■ **DATA EXTRACT**
_ _ _ _ _ _ _
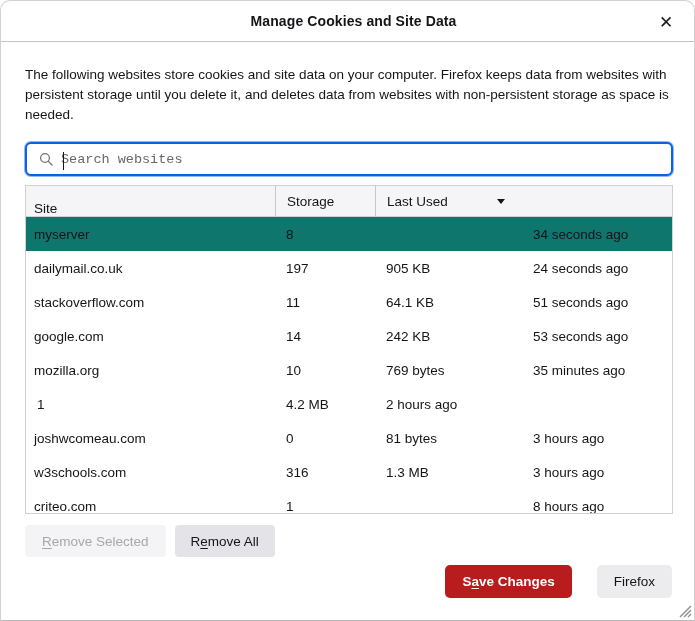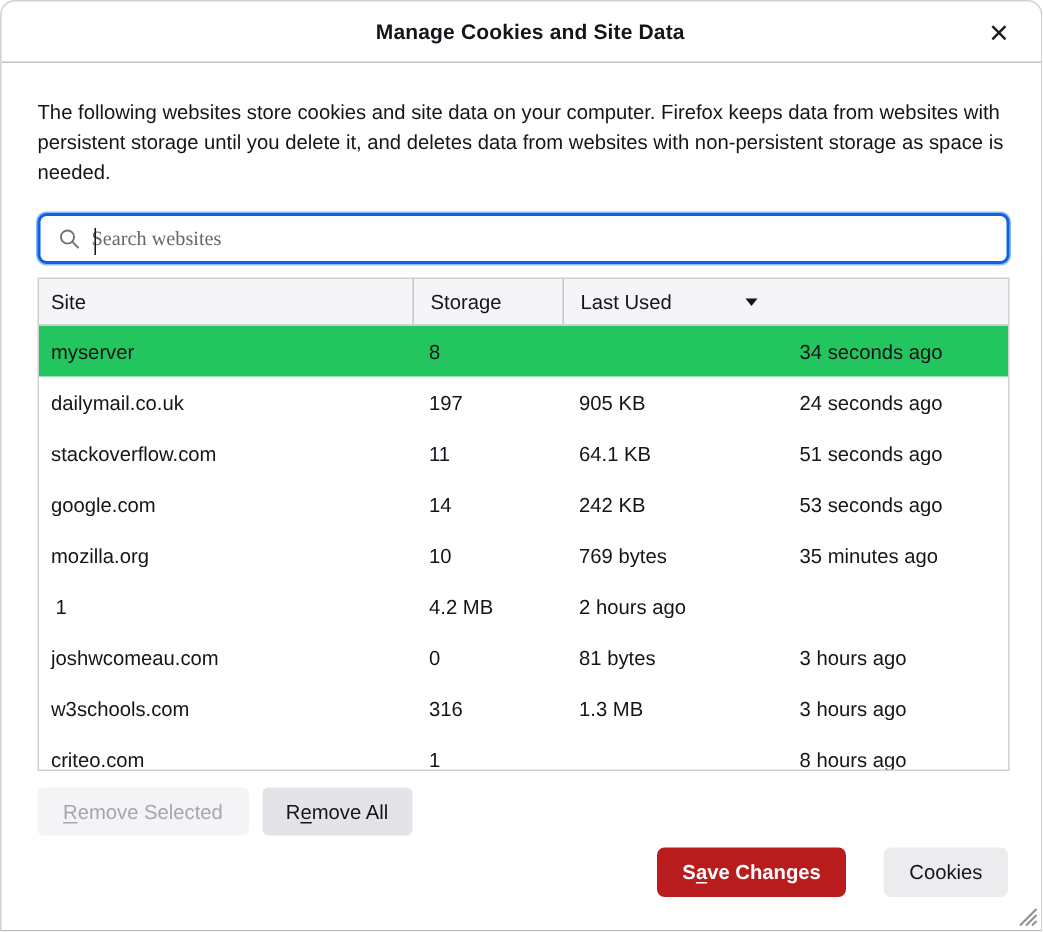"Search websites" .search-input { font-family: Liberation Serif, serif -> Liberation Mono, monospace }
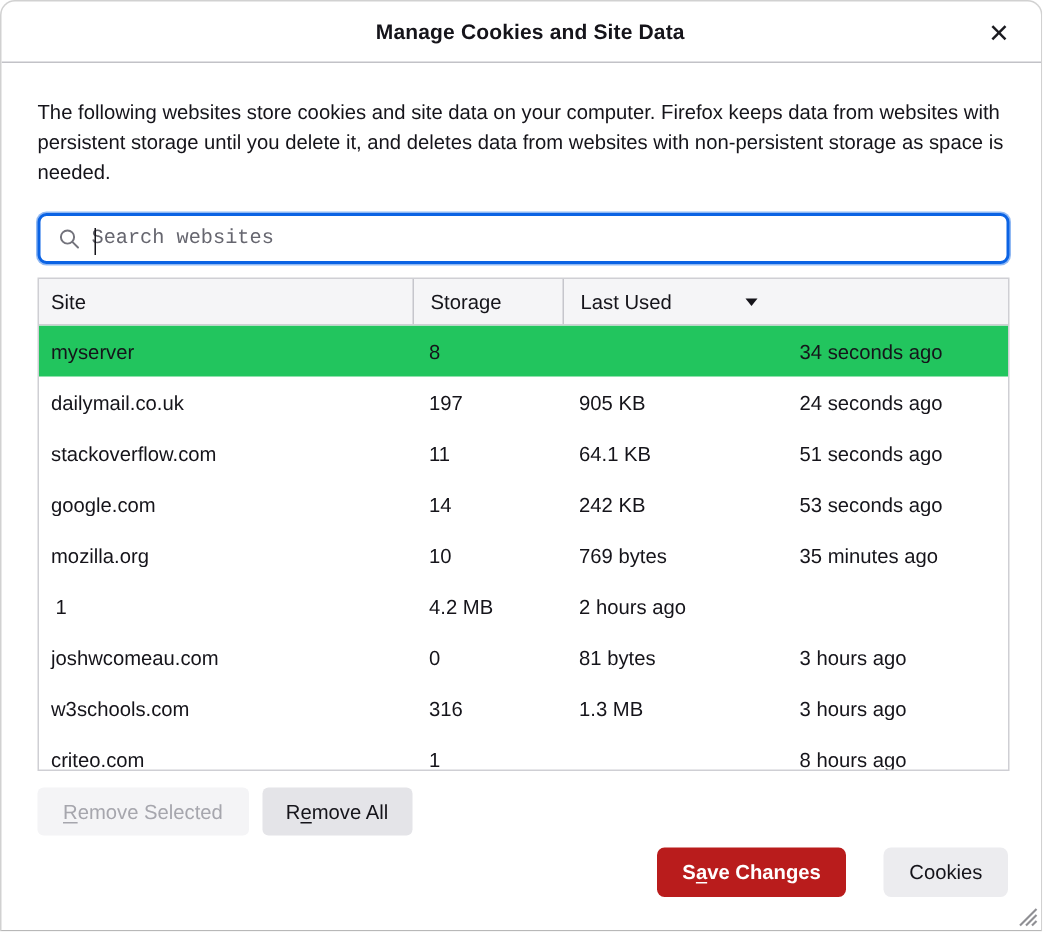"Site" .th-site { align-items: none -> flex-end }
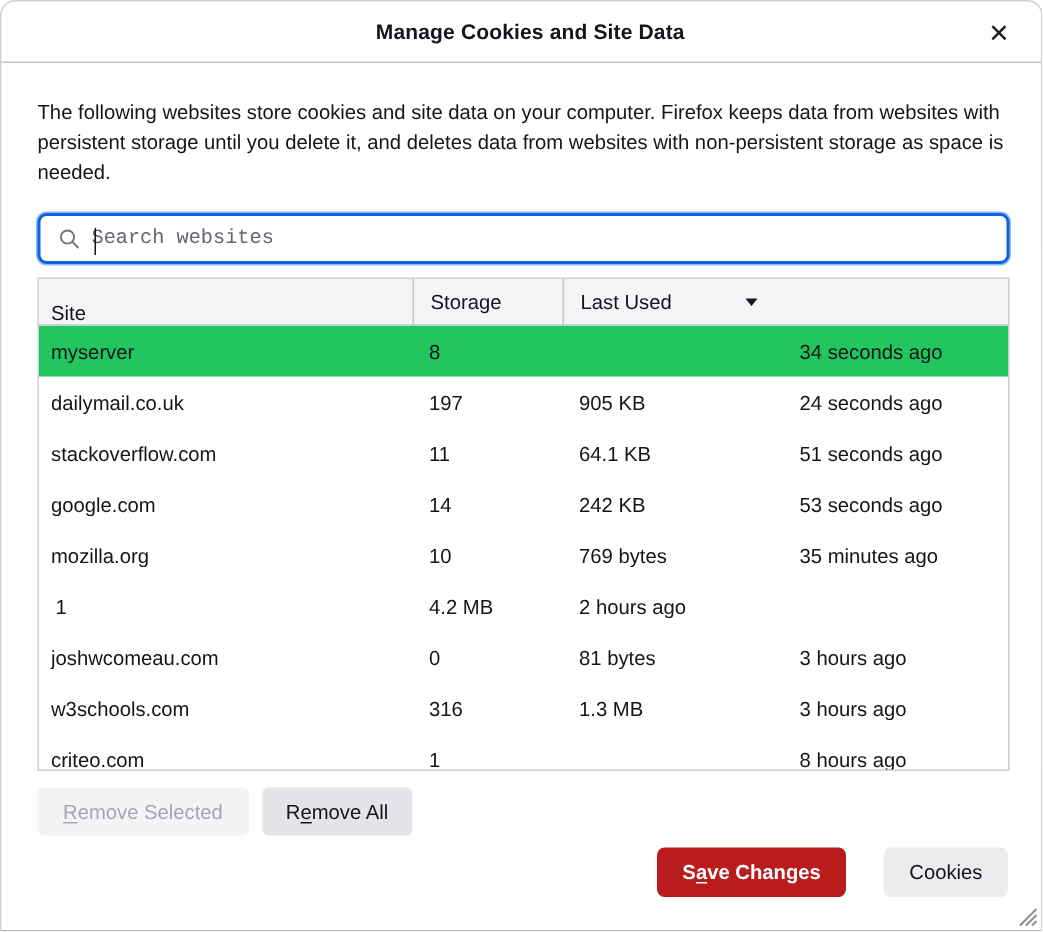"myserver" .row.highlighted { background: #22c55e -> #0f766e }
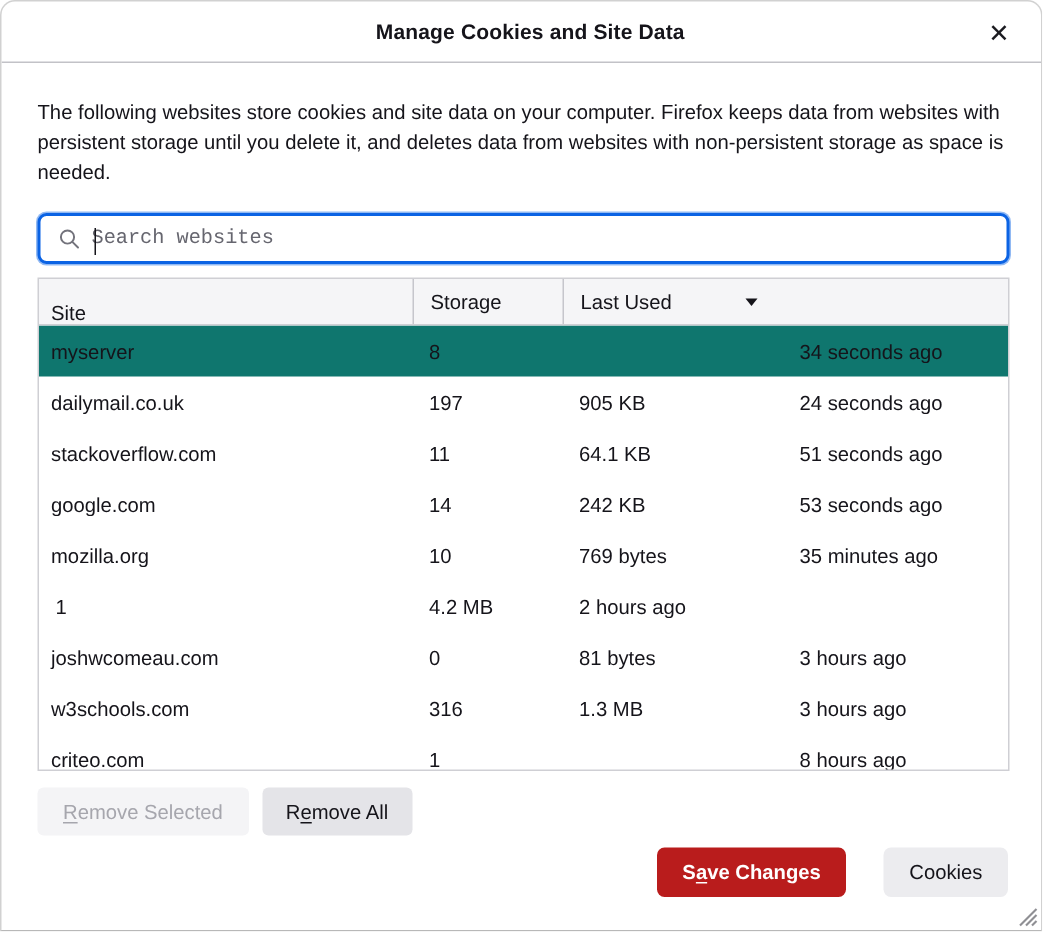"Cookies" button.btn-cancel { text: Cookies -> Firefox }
_ _ _ _ _ _ _
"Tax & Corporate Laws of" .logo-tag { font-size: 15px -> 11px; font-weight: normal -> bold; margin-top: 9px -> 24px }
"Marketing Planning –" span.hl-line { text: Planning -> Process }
_ _ _ _ _ _ _
■ **YOUR TASK**
In the listing above, find the line with "background: #22c55e ->" and the line with "text: Cookies ->". Copy exactly those two and every line between, without the pictures.

■ **ANSWER FOR THIS EXERCISE**
"myserver" .row.highlighted { background: #22c55e -> #0f766e }
"Cookies" button.btn-cancel { text: Cookies -> Firefox }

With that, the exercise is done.